At that stage, there was a real crisis around HIV/AIDS, and the Church was at the heart of it. As the recent Channel 4 series It’s a Sin so graphically and painfully showed, the implications of contracting HIV were massive for the individuals and their network and families [Comment, 29 January 2021; Television, 5 February 2021].
It wasn’t just that people were dying, but that they were being stigmatised and hated. Some Christians described it as God’s vengeance, God’s revenge on a sinful group of people. If that is what God is like, well, to be honest I’m not interested in believing in him. As the Pet Shop Boys sang, “It’s a sin”; and it described people’s attitude then and continues to describe some people’s attitude now. It’s a sin — not so much contracting HIV, but being gay, being part of the LGBTQI+ community.

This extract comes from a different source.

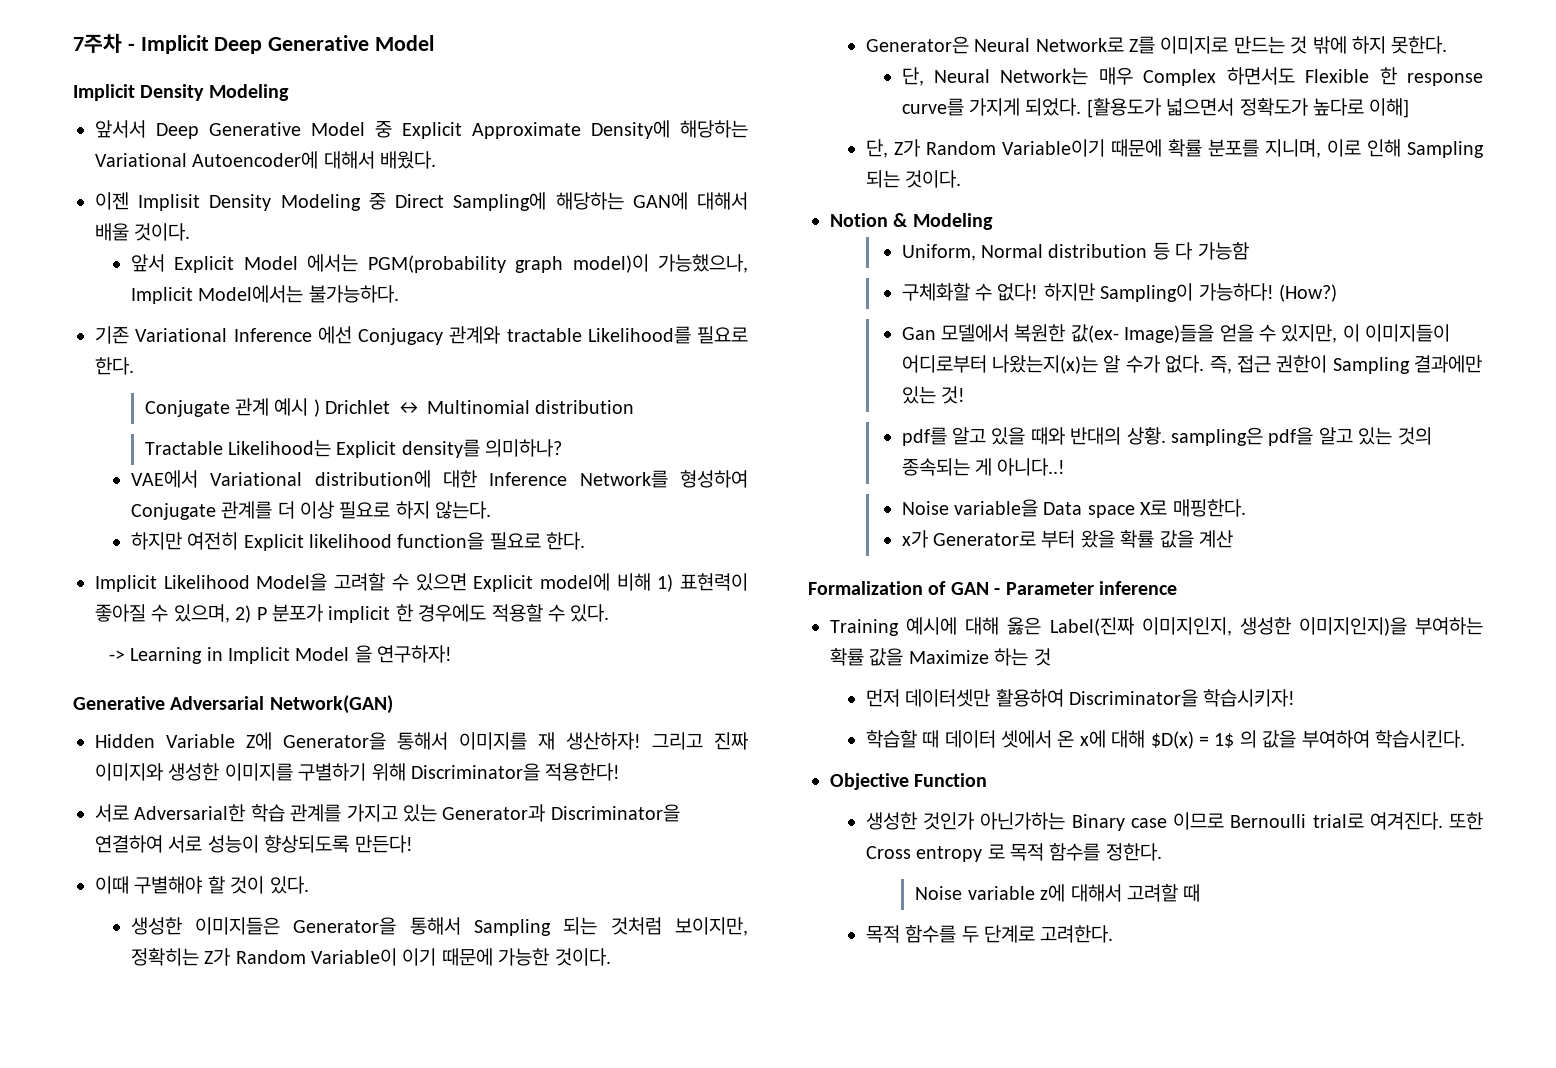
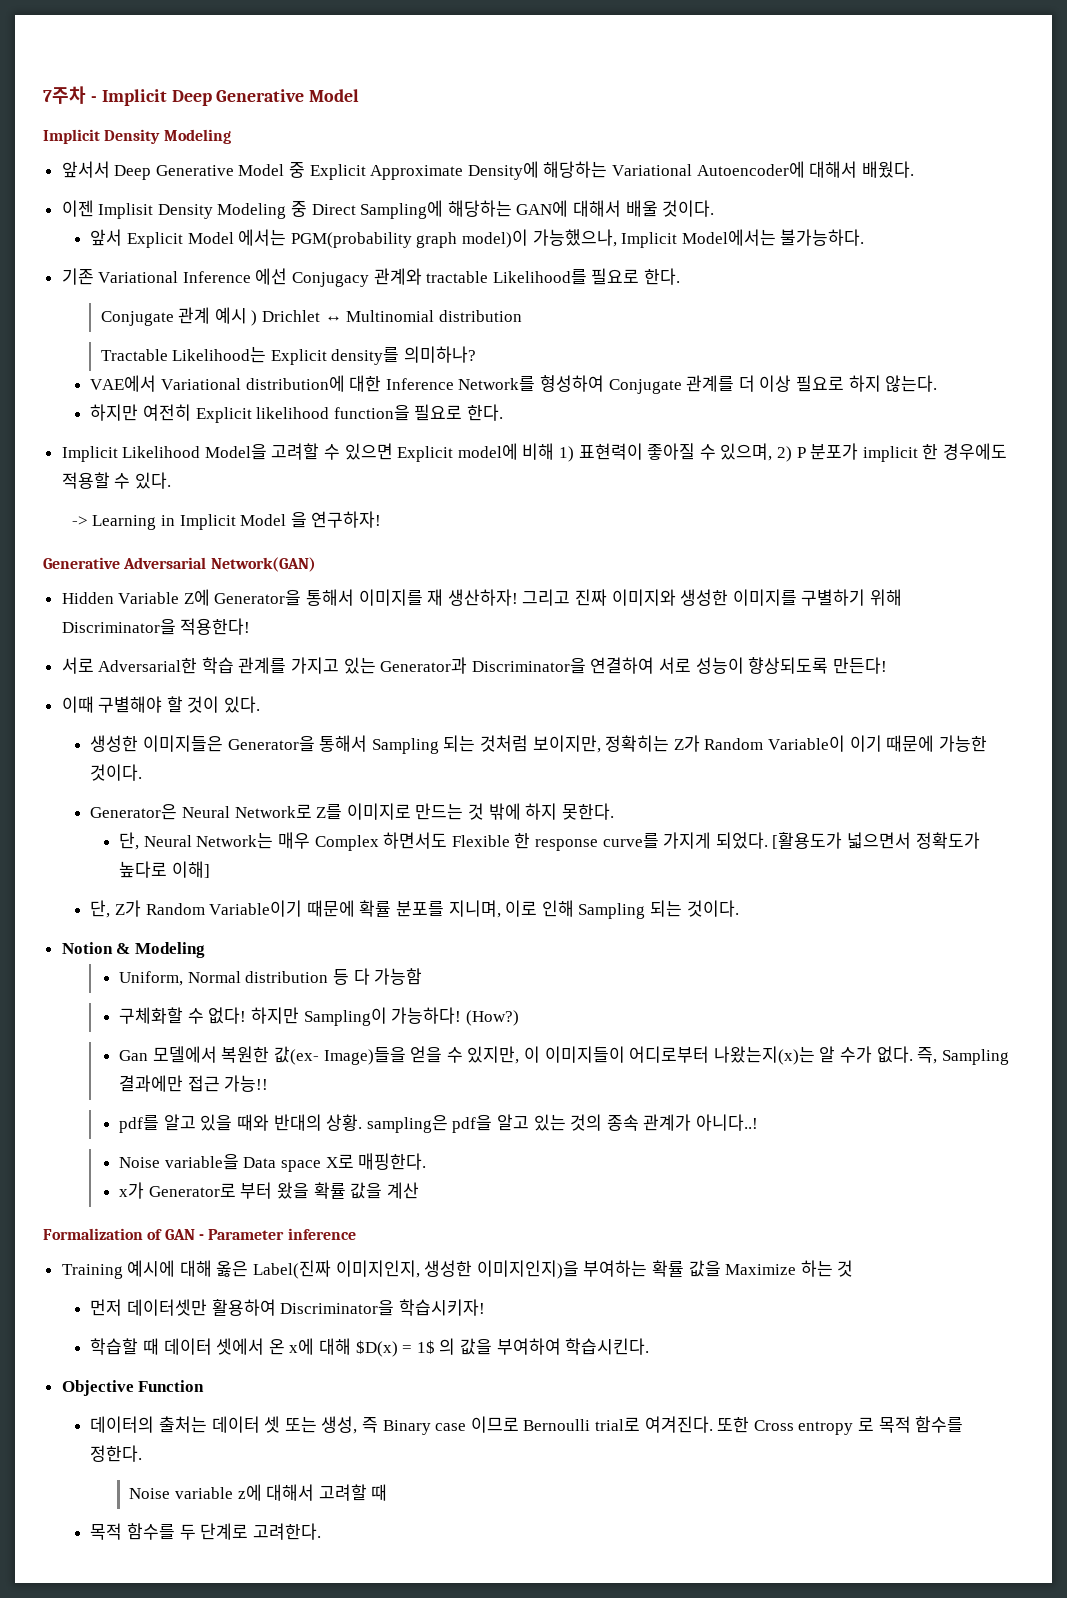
[1236,355,1483,374] [901,386,965,404] 접근 권한이 Sampling 결과에만 있는 것! -> [941,1049,1009,1065] [119,1075,269,1092] Sampling 결과에만 접근 가능!!
[901,458,992,476] 종속되는 게 -> [606,1114,692,1131] 종속 관계가
[865,812,1066,830] 생성한 것인가 아닌가하는 -> [90,1416,379,1434] 데이터의 출처는 데이터 셋 또는 생성, 즉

So, Southwark Cathedral, whose three words to describe ourselves and our values are “inclusive, faithful, radical”, decided to stand not with that condemning voice of the Church, but with the affirming. The chapel was dedicated, and a commitment was made: every Saturday, the mass, the eucharist, would be offered for those “living with or affected by HIV/AIDS”. As was reported recently in the Church Times [Features, 26 November 2021], we have stayed faithful to that commitment: we always pray, each Saturday, and have done, year in, year out, the most consistent witness and act of solidarity within the Church of England for this particular group of people.
We do this with Grace Cathedral, in San Francisco, the only other Anglican cathedral in the world to have such a chapel. Why San Francisco and Southwark? Because we are both in touch with the LGBTQI+ community, and have been and will be, because it is our community and our congregation.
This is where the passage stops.